**Work item**
Scan the records for the string "Value"; copy each line where it occurs.

**Change detection outputs**

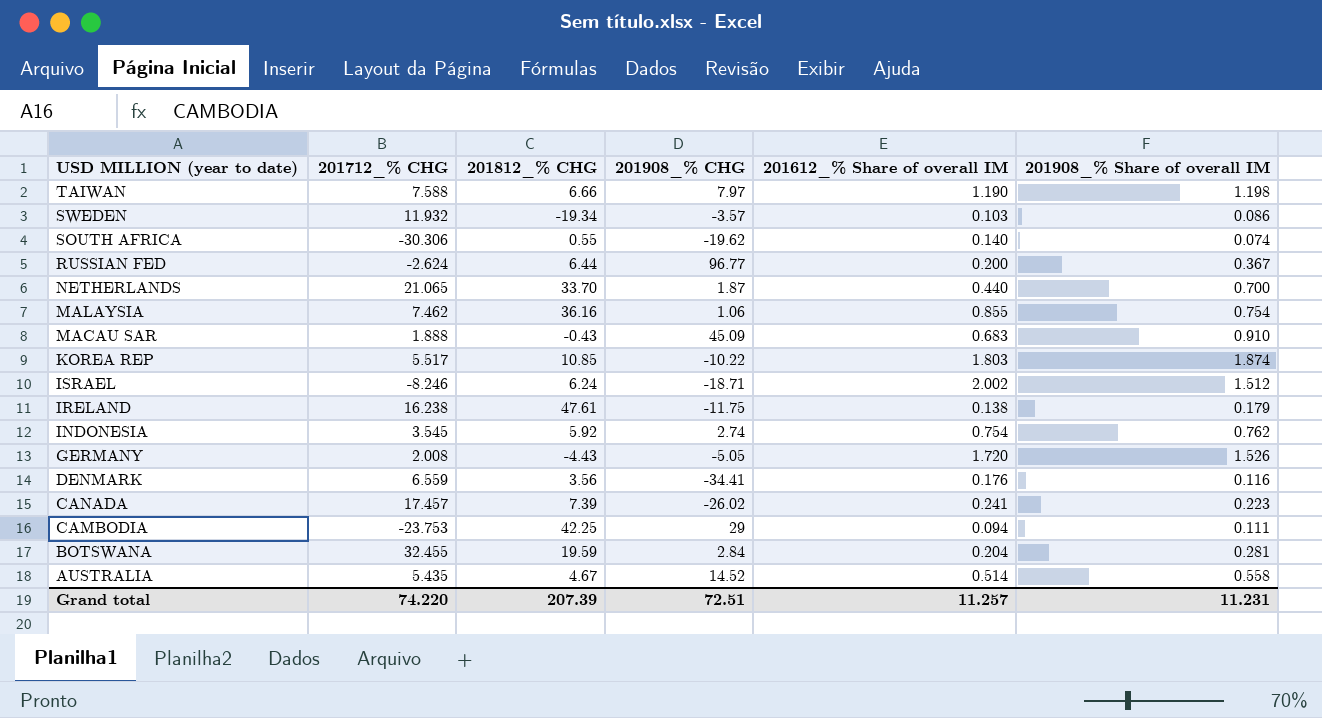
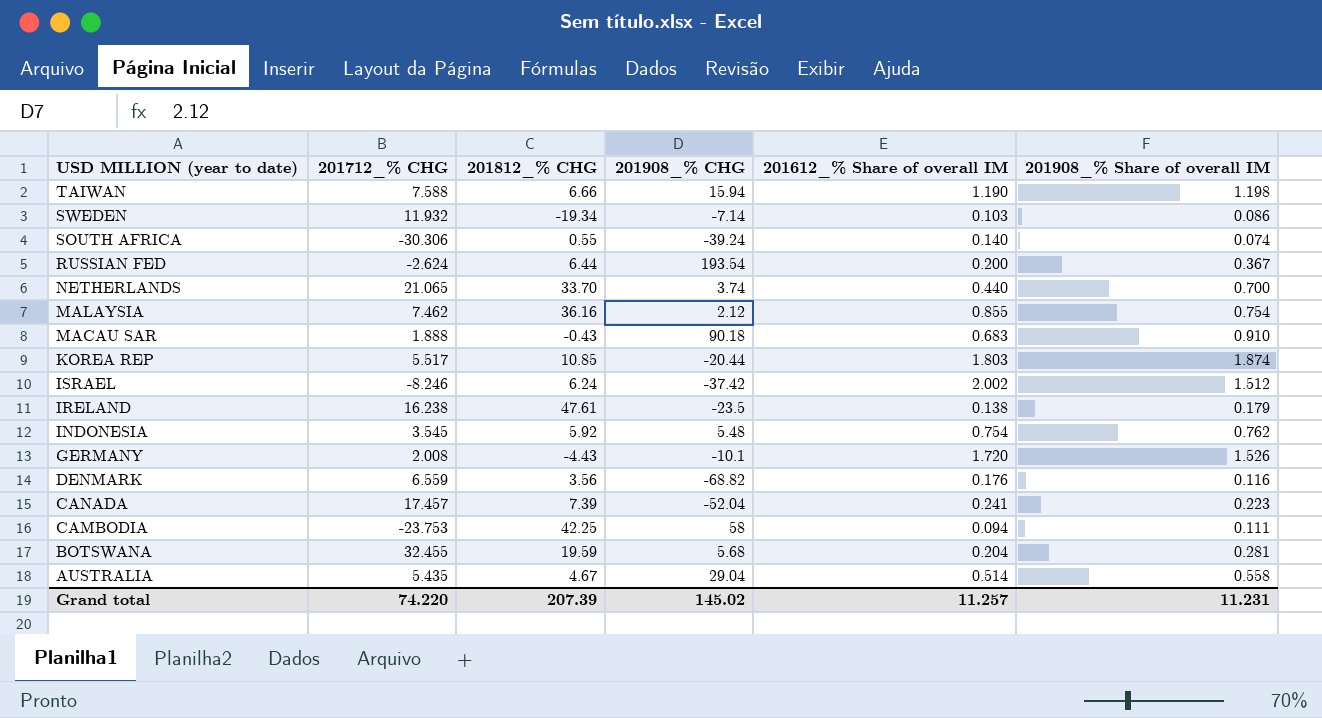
TAIWAN | 201908_% CHG: 7.97 -> 15.94
SWEDEN | 201908_% CHG: -3.57 -> -7.14
SOUTH AFRICA | 201908_% CHG: -19.62 -> -39.24
RUSSIAN FED | 201908_% CHG: 96.77 -> 193.54
NETHERLANDS | 201908_% CHG: 1.87 -> 3.74
MALAYSIA | 201908_% CHG: 1.06 -> 2.12
MACAU SAR | 201908_% CHG: 45.09 -> 90.18
KOREA REP | 201908_% CHG: -10.22 -> -20.44
ISRAEL | 201908_% CHG: -18.71 -> -37.42
IRELAND | 201908_% CHG: -11.75 -> -23.5
INDONESIA | 201908_% CHG: 2.74 -> 5.48
GERMANY | 201908_% CHG: -5.05 -> -10.1
DENMARK | 201908_% CHG: -34.41 -> -68.82
CANADA | 201908_% CHG: -26.02 -> -52.04
CAMBODIA | 201908_% CHG: 29 -> 58
BOTSWANA | 201908_% CHG: 2.84 -> 5.68
AUSTRALIA | 201908_% CHG: 14.52 -> 29.04
Grand total | 201908_% CHG: 72.51 -> 145.02

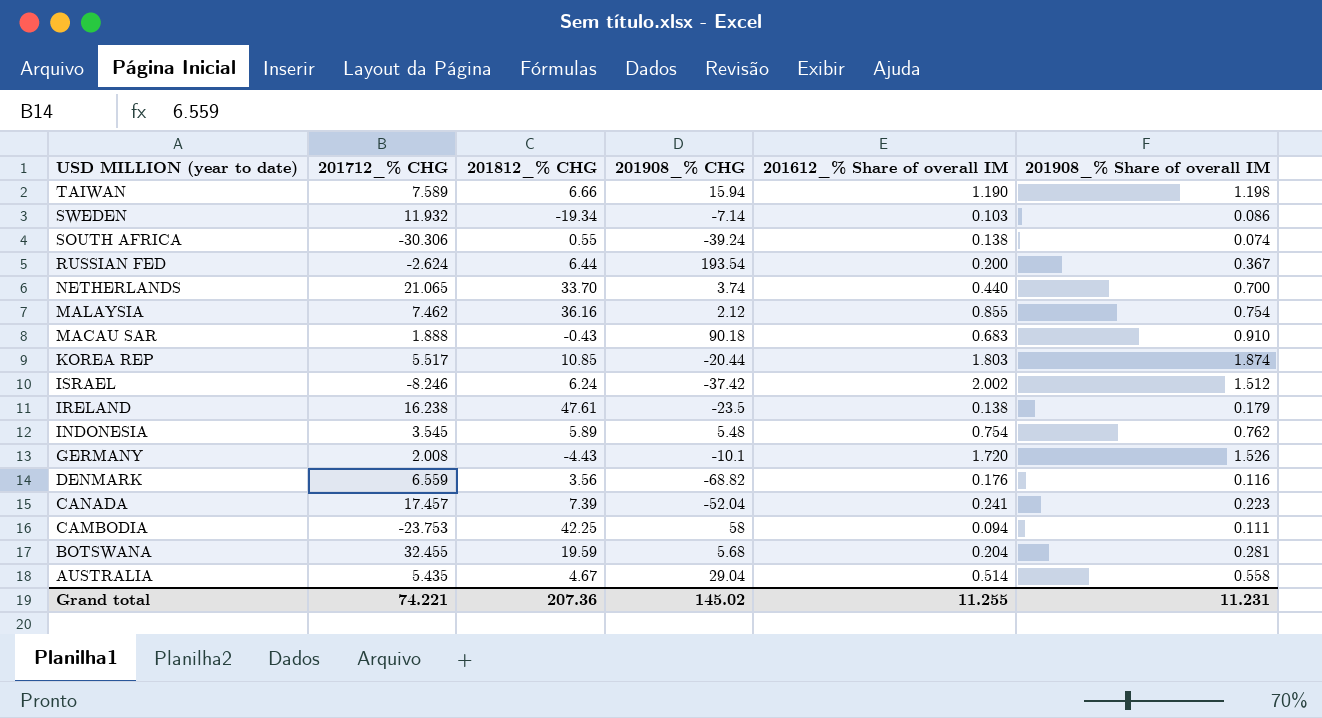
TAIWAN | 201712_% CHG: 7.588 -> 7.589
SOUTH AFRICA | 201612_% Share of overall IM: 0.140 -> 0.138
INDONESIA | 201812_% CHG: 5.92 -> 5.89
Grand total | 201712_% CHG: 74.220 -> 74.221
Grand total | 201812_% CHG: 207.39 -> 207.36
Grand total | 201612_% Share of overall IM: 11.257 -> 11.255

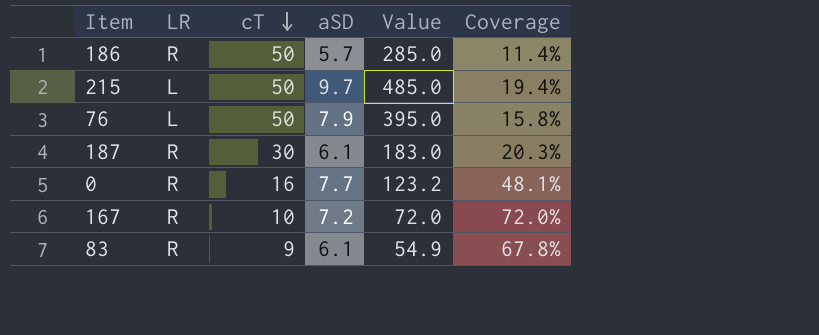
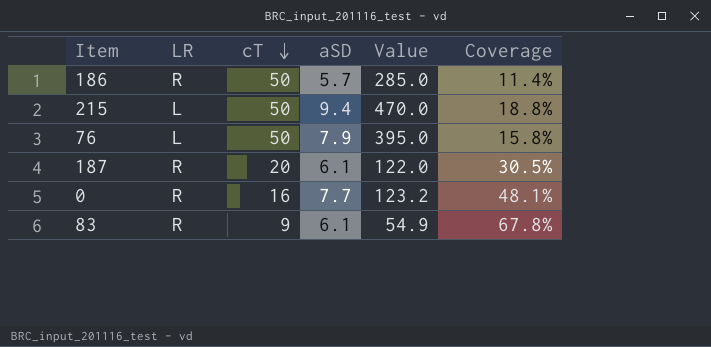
row 167: R | 10 | 7.2 | 72.0 | 72.0% -> none
215 | aSD: 9.7 -> 9.4
215 | Value: 485.0 -> 470.0
215 | Coverage: 19.4% -> 18.8%
187 | cT: 30 -> 20
187 | Value: 183.0 -> 122.0
187 | Coverage: 20.3% -> 30.5%

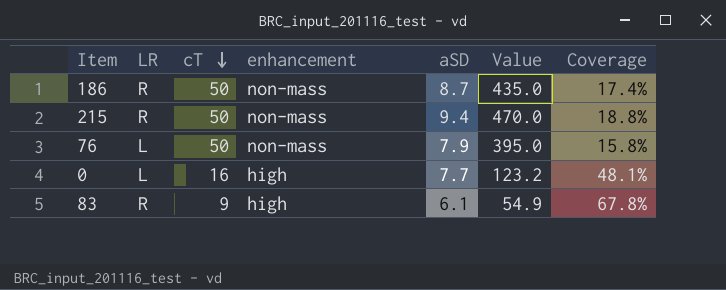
column enhancement | position: none -> 4
row 187: R | 20 | 6.1 | 122.0 | 30.5% -> none
186 | aSD: 5.7 -> 8.7
186 | Value: 285.0 -> 435.0
186 | Coverage: 11.4% -> 17.4%
215 | LR: L -> R
0 | LR: R -> L

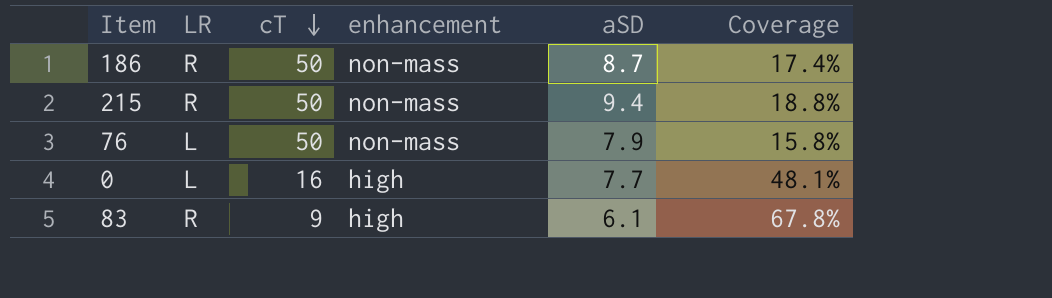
column Value | formula: [cT] * [aSD] -> none

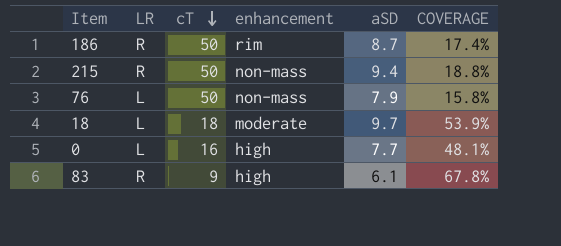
column name: Coverage -> COVERAGE
186 | enhancement: non-mass -> rim
row 18: none -> L | 18 | moderate | 9.7 | 53.9%

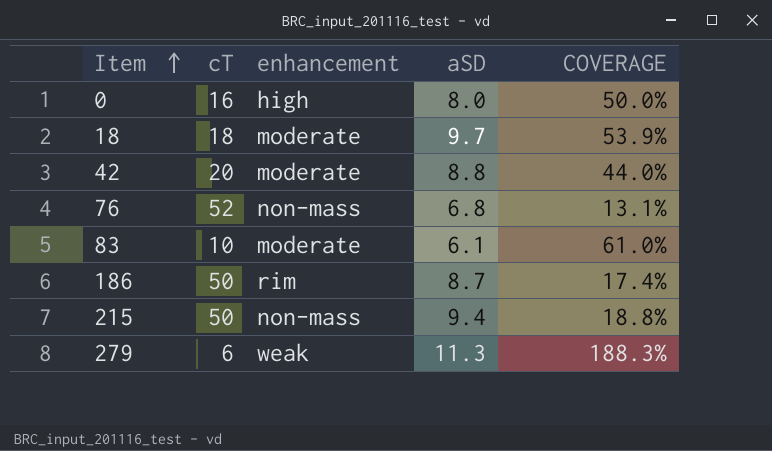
row order: cT descending -> Item ascending
column LR | position: 2 -> none
0 | aSD: 7.7 -> 8.0
0 | COVERAGE: 48.1% -> 50.0%
row 42: none -> 20 | moderate | 8.8 | 44.0%
76 | cT: 50 -> 52
76 | aSD: 7.9 -> 6.8
76 | COVERAGE: 15.8% -> 13.1%
83 | cT: 9 -> 10
83 | enhancement: high -> moderate
83 | COVERAGE: 67.8% -> 61.0%
row 279: none -> 6 | weak | 11.3 | 188.3%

**Task answer**
215 | Value: 485.0 -> 470.0
187 | Value: 183.0 -> 122.0
186 | Value: 285.0 -> 435.0
column Value | formula: [cT] * [aSD] -> none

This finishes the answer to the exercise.